In the entries below, every line that contains "none" must be located and copied.

* _AVAILABLE DATA_:
>>>
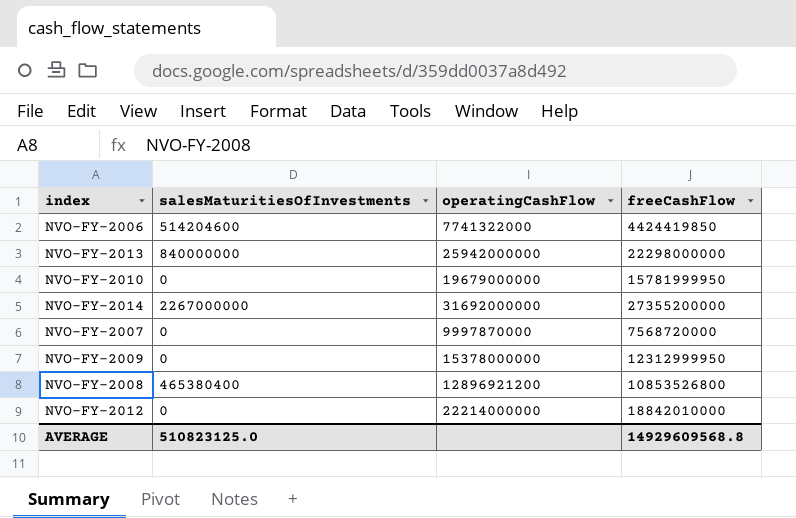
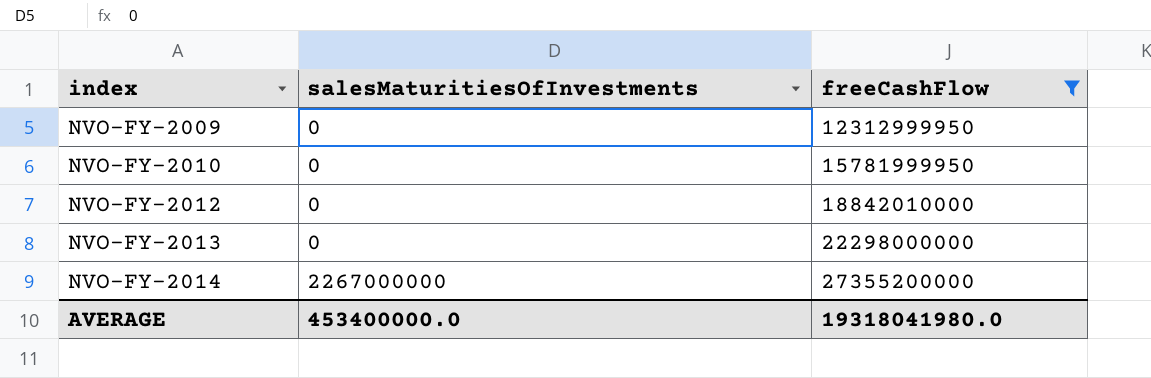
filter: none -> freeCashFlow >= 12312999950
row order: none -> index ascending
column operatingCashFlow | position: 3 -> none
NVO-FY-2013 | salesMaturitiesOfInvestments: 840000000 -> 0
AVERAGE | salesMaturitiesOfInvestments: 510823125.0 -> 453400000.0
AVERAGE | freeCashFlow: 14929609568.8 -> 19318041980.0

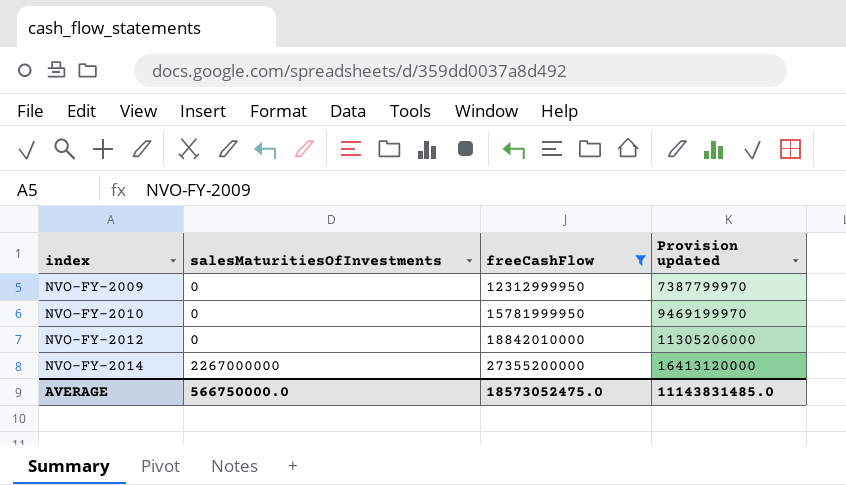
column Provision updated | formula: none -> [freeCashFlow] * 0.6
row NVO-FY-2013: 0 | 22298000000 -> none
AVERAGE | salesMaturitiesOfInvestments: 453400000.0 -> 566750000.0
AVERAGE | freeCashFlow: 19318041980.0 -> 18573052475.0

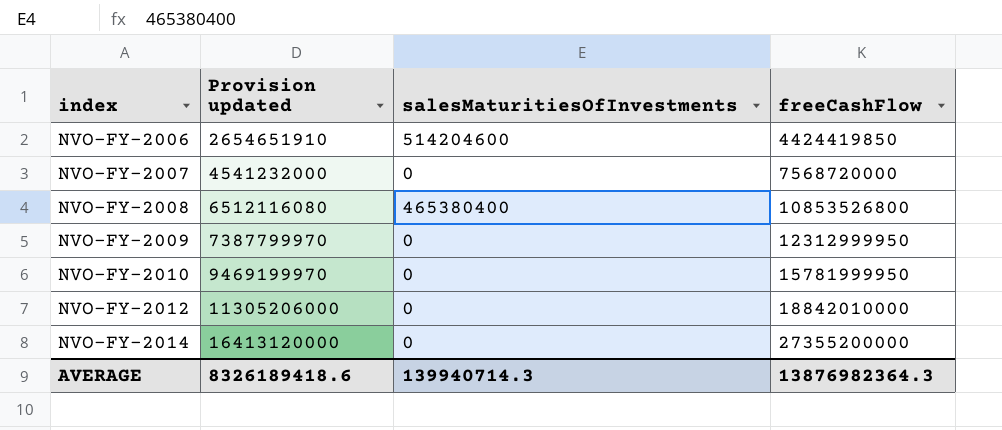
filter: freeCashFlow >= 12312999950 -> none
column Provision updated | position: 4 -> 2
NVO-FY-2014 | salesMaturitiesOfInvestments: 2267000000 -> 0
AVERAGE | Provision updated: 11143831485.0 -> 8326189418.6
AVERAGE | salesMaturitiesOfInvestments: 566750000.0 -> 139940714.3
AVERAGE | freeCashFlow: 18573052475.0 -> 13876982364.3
<<<
* _TASK RESULT_:
filter: none -> freeCashFlow >= 12312999950
row order: none -> index ascending
column operatingCashFlow | position: 3 -> none
column Provision updated | formula: none -> [freeCashFlow] * 0.6
row NVO-FY-2013: 0 | 22298000000 -> none
filter: freeCashFlow >= 12312999950 -> none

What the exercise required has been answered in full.